## EXERCISE REQUIREMENTS
Nothing but the lines from the top of the data to the line holding "width:14px; height:2.5px; background:#b6b7ba;" should be printed, word for word and both ends included; leave the pictures out.
*** Opening of MATERIAL TO PROCESS ***
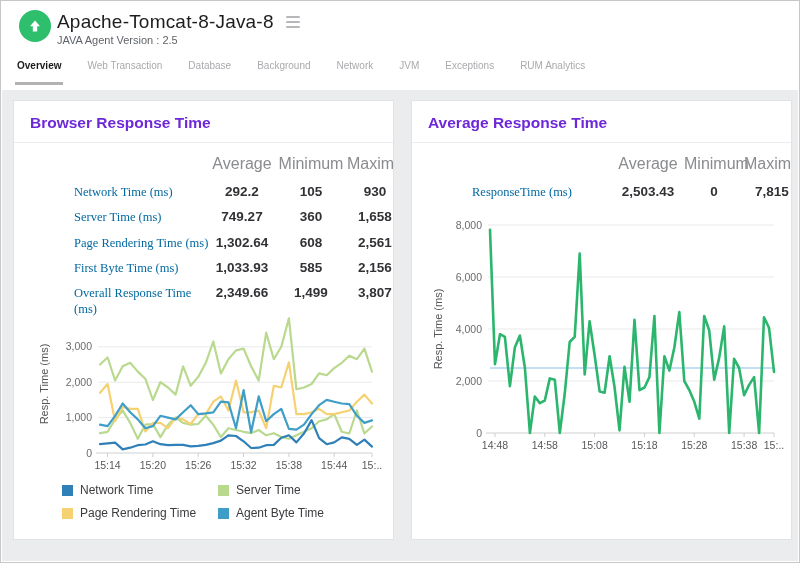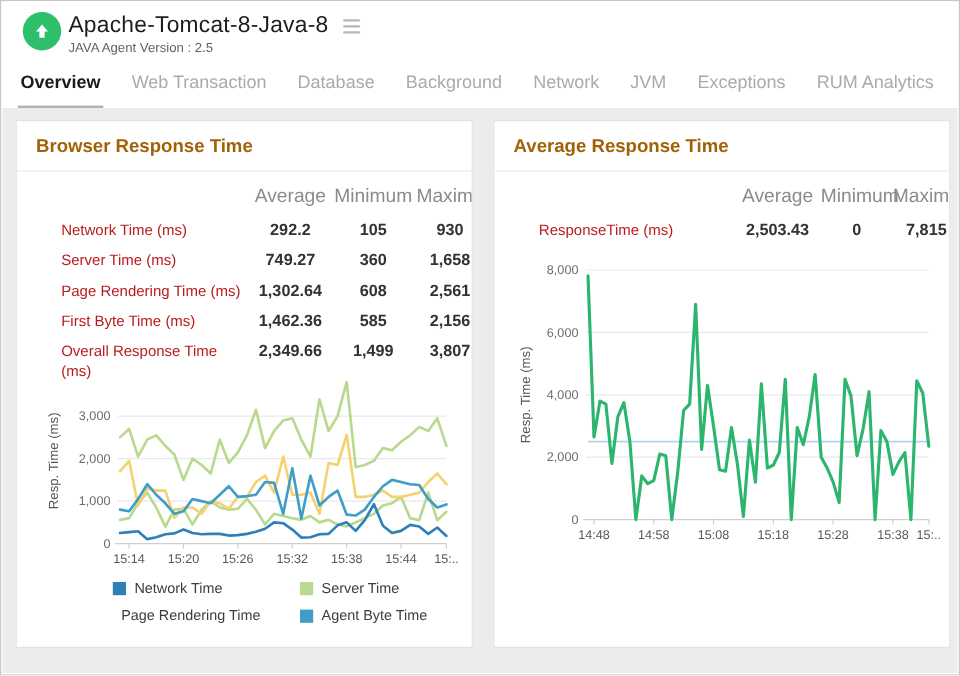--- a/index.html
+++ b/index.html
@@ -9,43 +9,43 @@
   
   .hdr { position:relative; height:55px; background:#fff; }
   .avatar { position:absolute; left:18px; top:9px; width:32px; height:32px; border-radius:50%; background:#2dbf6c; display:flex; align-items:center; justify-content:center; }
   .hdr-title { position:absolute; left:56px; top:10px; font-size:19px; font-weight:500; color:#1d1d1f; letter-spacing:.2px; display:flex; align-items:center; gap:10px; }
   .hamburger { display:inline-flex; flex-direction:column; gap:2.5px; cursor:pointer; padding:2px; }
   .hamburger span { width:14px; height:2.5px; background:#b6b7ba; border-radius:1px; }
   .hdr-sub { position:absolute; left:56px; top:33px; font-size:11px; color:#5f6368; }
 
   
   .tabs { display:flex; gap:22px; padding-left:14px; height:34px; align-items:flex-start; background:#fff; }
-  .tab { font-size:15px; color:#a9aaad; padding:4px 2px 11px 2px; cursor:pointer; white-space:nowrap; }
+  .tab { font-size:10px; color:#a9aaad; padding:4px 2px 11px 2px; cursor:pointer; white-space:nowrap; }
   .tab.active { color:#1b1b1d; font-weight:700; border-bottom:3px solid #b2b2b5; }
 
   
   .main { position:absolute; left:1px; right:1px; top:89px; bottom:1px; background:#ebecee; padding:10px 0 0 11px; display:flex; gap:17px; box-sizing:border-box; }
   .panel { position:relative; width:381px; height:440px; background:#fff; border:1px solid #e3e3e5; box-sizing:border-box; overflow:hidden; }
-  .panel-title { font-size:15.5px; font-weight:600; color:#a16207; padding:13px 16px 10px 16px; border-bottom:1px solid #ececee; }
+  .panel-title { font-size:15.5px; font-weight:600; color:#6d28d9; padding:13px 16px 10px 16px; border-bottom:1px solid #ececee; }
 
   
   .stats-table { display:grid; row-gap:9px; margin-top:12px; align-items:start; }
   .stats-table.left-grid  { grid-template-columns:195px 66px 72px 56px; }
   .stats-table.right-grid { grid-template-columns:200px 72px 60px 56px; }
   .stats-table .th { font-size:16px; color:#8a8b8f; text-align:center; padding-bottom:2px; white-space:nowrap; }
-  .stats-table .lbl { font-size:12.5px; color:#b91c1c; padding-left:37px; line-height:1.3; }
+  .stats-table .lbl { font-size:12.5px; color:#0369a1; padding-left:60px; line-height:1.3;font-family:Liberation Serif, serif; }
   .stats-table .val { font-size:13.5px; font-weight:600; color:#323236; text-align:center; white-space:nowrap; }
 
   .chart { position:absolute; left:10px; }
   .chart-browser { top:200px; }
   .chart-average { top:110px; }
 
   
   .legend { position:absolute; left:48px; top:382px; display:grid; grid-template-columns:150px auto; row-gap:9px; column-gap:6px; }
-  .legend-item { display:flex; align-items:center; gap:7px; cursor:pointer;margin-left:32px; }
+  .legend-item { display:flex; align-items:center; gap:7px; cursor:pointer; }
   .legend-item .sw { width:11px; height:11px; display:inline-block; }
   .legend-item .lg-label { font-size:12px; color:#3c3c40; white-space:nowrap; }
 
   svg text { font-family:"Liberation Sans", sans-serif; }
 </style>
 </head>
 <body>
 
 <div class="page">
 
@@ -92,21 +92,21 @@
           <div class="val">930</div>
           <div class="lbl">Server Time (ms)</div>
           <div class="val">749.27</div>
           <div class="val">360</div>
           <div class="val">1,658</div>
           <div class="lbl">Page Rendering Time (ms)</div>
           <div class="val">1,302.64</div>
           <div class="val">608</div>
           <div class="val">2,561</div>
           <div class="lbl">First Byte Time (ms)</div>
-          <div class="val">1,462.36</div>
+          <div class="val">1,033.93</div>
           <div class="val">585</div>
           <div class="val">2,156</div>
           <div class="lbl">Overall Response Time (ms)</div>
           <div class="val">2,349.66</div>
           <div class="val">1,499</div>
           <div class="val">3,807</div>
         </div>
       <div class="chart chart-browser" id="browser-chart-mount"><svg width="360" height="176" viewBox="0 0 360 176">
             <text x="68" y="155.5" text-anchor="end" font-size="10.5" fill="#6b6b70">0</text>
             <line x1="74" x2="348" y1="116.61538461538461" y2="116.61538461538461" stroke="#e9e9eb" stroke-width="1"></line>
*** Close of MATERIAL TO PROCESS ***
## RESPONSE TO THE EXERCISE
--- a/index.html
+++ b/index.html
@@ -9,43 +9,43 @@
   
   .hdr { position:relative; height:55px; background:#fff; }
   .avatar { position:absolute; left:18px; top:9px; width:32px; height:32px; border-radius:50%; background:#2dbf6c; display:flex; align-items:center; justify-content:center; }
   .hdr-title { position:absolute; left:56px; top:10px; font-size:19px; font-weight:500; color:#1d1d1f; letter-spacing:.2px; display:flex; align-items:center; gap:10px; }
   .hamburger { display:inline-flex; flex-direction:column; gap:2.5px; cursor:pointer; padding:2px; }
   .hamburger span { width:14px; height:2.5px; background:#b6b7ba; border-radius:1px; }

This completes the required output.